Professors at Georgia State University, the University of Missouri, and the University of Kansas have developed a quadcopter-designed drone named KHawk under an experimental unmanned aircraft systems (UAS) program. The drone weighs around 5 pounds, measures around 3 feet by 3 feet, includes an autopilot system, thermal camera, and other specialized devices. Designed to fly autonomously with ground supervision, KHawk transmits information about the nature of fires, speed and direction of winds, and predictive data about where the flames could spread more. These drones are equipped with robust sensors that detect fire hotspots and send data to the pilot’s hand-held device, such as GPS coordinates showing the exact location of the fire’s front line and the location of firefighters. The thermal camera mounted on the drone allows one to see through the heavy smoke and prevent firefighters fall prey to any mishappening while performing their rescue operation.

Way Ahead 

Drones are rapidly becoming a standard tool for firefighting, delivering medical supplies, and surveillance during emergencies. More and more companies are venturing into drone development technologies and autonomous software development to fulfill the growing need to assist in combating high-rise building accidents and wildfires. Edge computing, artificial intelligence, and big data analytics power up drone technology and allow drones to make autonomous flights. Besides, these advanced technologies also enable organizations to deploy and control drone flight with voice commands and real-time data transfer via LTE. Certain technologies would allow drones to be programmed to alert fire or police officials in situations of emergencies, which could prove beneficial for industries operating in chemicals or hazardous operations. Governments across the globe are realizing the importance of incorporating drones in their firefighting operations, especially for high-rise buildings, and thus making investments to build novel drone technologies.

According to TechSci Research report on “Global Drones Market By Type (VTOL/Rotary, Fixed Wing, etc), By Segment (Consumer, Commercial & Military), By Application (Aerial Photography, Agriculture, Industrial Inspection, etc), By Payload, By Region, Competition Forecast & Opportunities, 2023”, the global drones market is anticipated to grow at a CAGR of more than 11% and reach a value of USD141 billion by 2023. The growth can be attributed to factors like increasing use of drones for commercial as well as military applications. Besides, growing number of innovations in drone technologies and formulation of regulatory policies for optimal utilization of drones are expected to contribute to the global drones market.

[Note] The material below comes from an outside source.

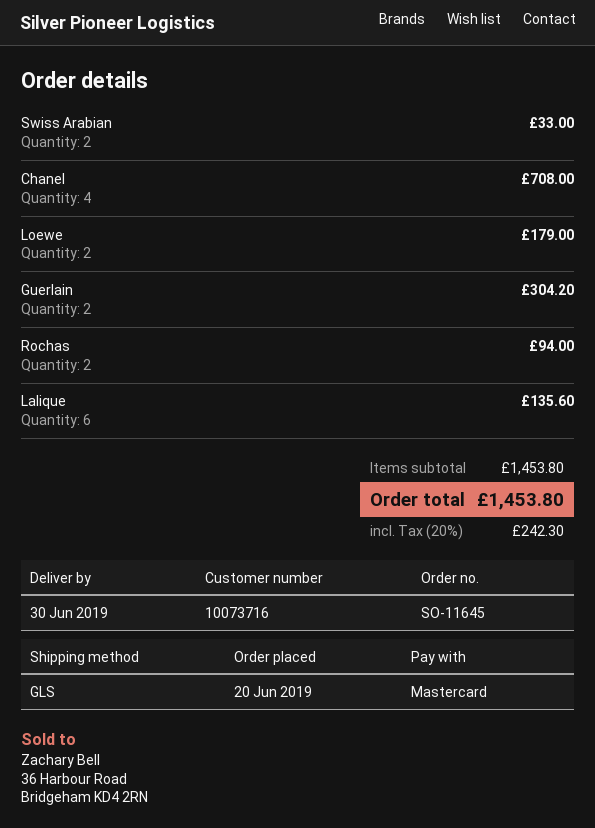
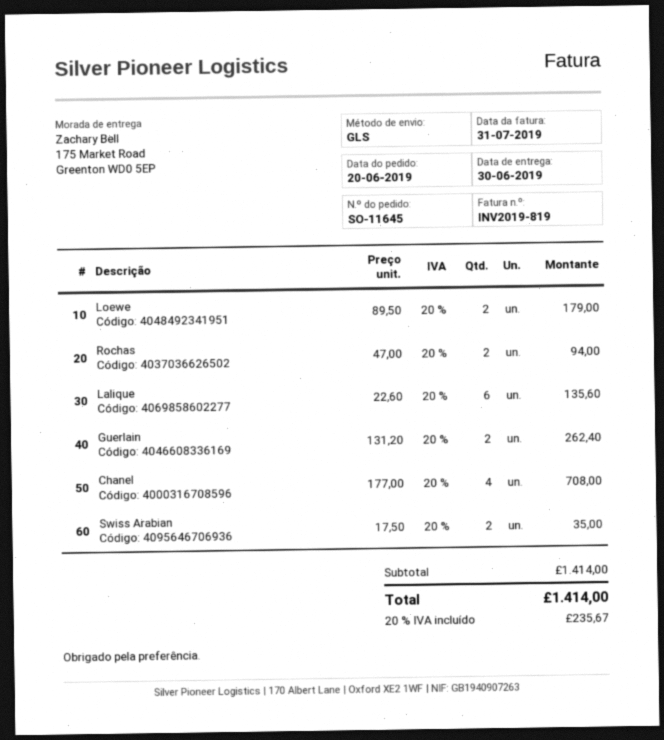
Swiss Arabian: 2 for 33.00 -> 2 for 35.00
Guerlain: 2 for 304.20 -> 2 for 262.40
subtotal: 1453.80 -> 1414.00
tax: 20% = 242.30 -> 20% = 235.67
total: 1453.80 -> 1414.00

According to another TechSci Research report on “India Commercial Drones Market By Type (Fixed Wing, High-Altitude Long Endurance (HALE), Unmanned Combat Aerial Vehicle (UCAV), Medium-Altitude Long-Endurance Unmanned Aerial Vehicle (MALE) and Others), By Payload (Less than 250 gm, 250 gm – 2 kg, 2-25kg, 25-250kg, above 250 Kg), By Application (Agriculture & Forestry, Media & Entertainment, Mapping & Monitoring and Others), By Company and By Geography, Forecast & Opportunities, 2025”, India commercial drones market is anticipated to grow at a formidable rate owing to factors such as increasing adoption of commercial drones across several applications and growing technological advancements.